▸ **Records supplied**
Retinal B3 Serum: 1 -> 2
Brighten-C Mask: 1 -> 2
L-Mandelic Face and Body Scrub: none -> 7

---

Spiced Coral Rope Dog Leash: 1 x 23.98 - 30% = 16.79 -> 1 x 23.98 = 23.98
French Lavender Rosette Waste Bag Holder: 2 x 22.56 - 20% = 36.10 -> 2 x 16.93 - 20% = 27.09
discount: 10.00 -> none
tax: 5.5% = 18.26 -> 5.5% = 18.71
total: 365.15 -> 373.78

▸ **Goal of the exercise**
Every line in the data above that contains the word "none" counts; report how many there are and nothing more.

▸ **Finished task**
2